7: A steps outside and is too drunk to feel the cold even though it is quite frosty out. He starts to recollect things from long ago and very recently. The theater and with D's servant. Everything became very muddled in his head and he walked very unsteadily and fell against things. He wandered to a large building and went inside and saw his friend Petrov who was railing against the others there that they had not appreciated him, A, while he was alive and that all he wanted was beauty. A man, D, rose up and attacked A for the bad things he did and for borrowing and not giving to mankind and living in destitution. Petrov yelled back that art demands the most of men and is the greatest thing in the world and men die trying to attain their art. A was said to have been the happiest man in the world.
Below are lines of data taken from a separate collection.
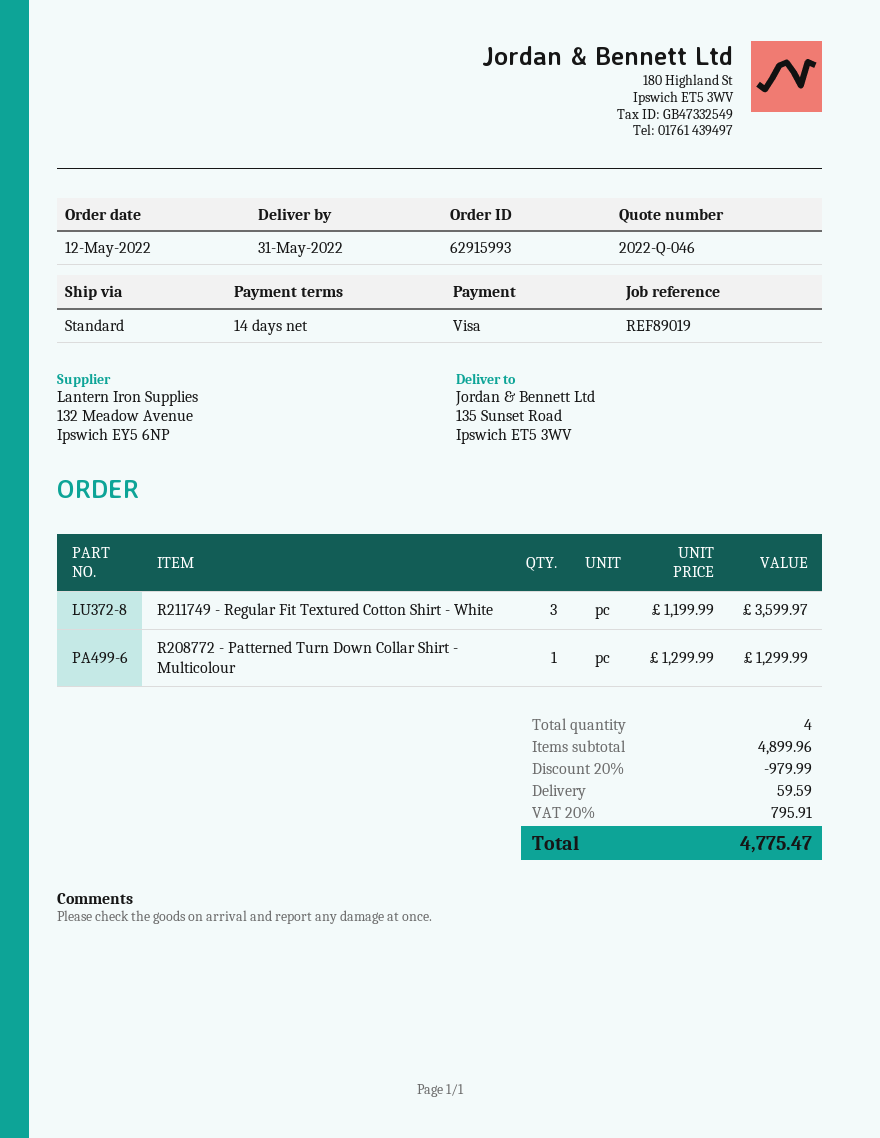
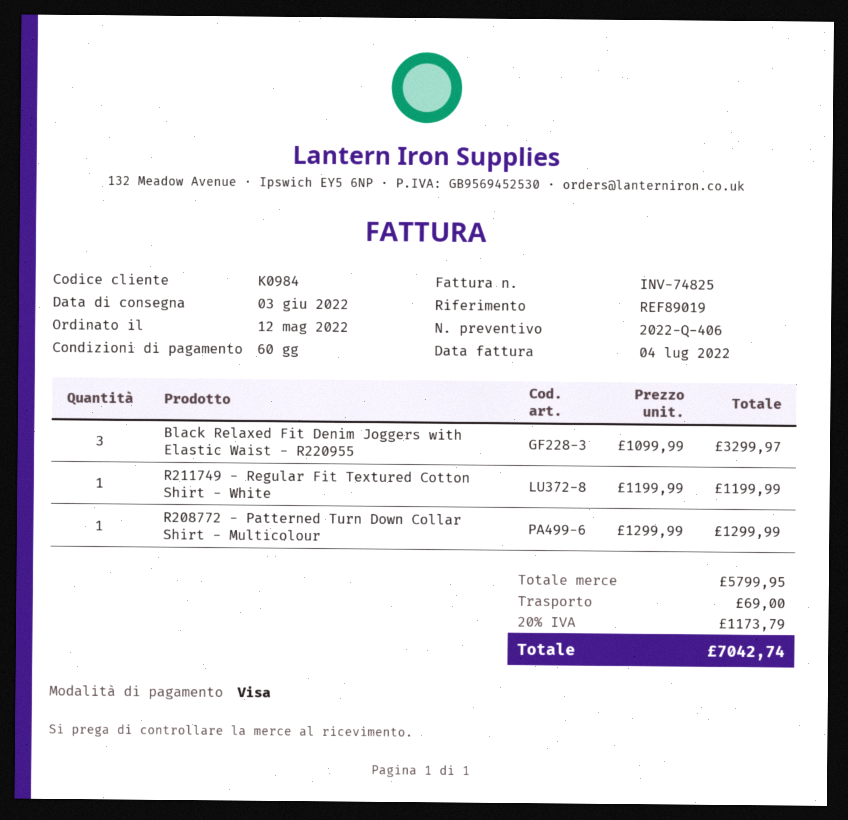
quote number: 2022-Q-046 -> 2022-Q-406
delivery date: 2022-05-31 -> 2022-06-03
payment terms: 14 days -> 60 days
R211749 - Regular Fit Textured Cotton Shirt - White: 3 x 1199.99 = 3599.97 -> 1 x 1199.99 = 1199.99
Black Relaxed Fit Denim Joggers with Elastic Waist - R220955: none -> 3 x 1099.99 = 3299.97
subtotal: 4899.96 -> 5799.95
discount: 20% = 979.99 -> none
shipping: 59.59 -> 69.00
tax: 20% = 795.91 -> 20% = 1173.79
total: 4775.47 -> 7042.74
A tried to go up to P for saying these things, but P didn't recognize him and a policeman shooed him away. A tried to go to the Madam's, but he refused. He put his head against a wall and remembered more of P's talk. He heard many things, bells, music that told him in his head that he was the happiest man in the world. A tries to go back to the hall where P was speaking. At the hall, there was no P, but A himself was playing the violin. The violin he was holding was strange and made of glass. It only made sound when he rubbed it against his body, but he had to be careful or it would break. The sounds it made were the sweetest sounds he had ever heard and he was playing it well. Albert is obviously hallucinating and maybe in the delirium of dying. He hears bells that become the words about him being happy. The sounds annoy A and he quits playing and raises his hands to heaven. He then saw a woman that touched him and understood that what he was doing was wrong and then thought about where to go. He then understood that this was the woman that he had loved. He embraces her and they go out where there is a bright light. He was then brought into the madam's house because someone had almost tripped on him. He was unconscious and was alive and not with the woman he loved.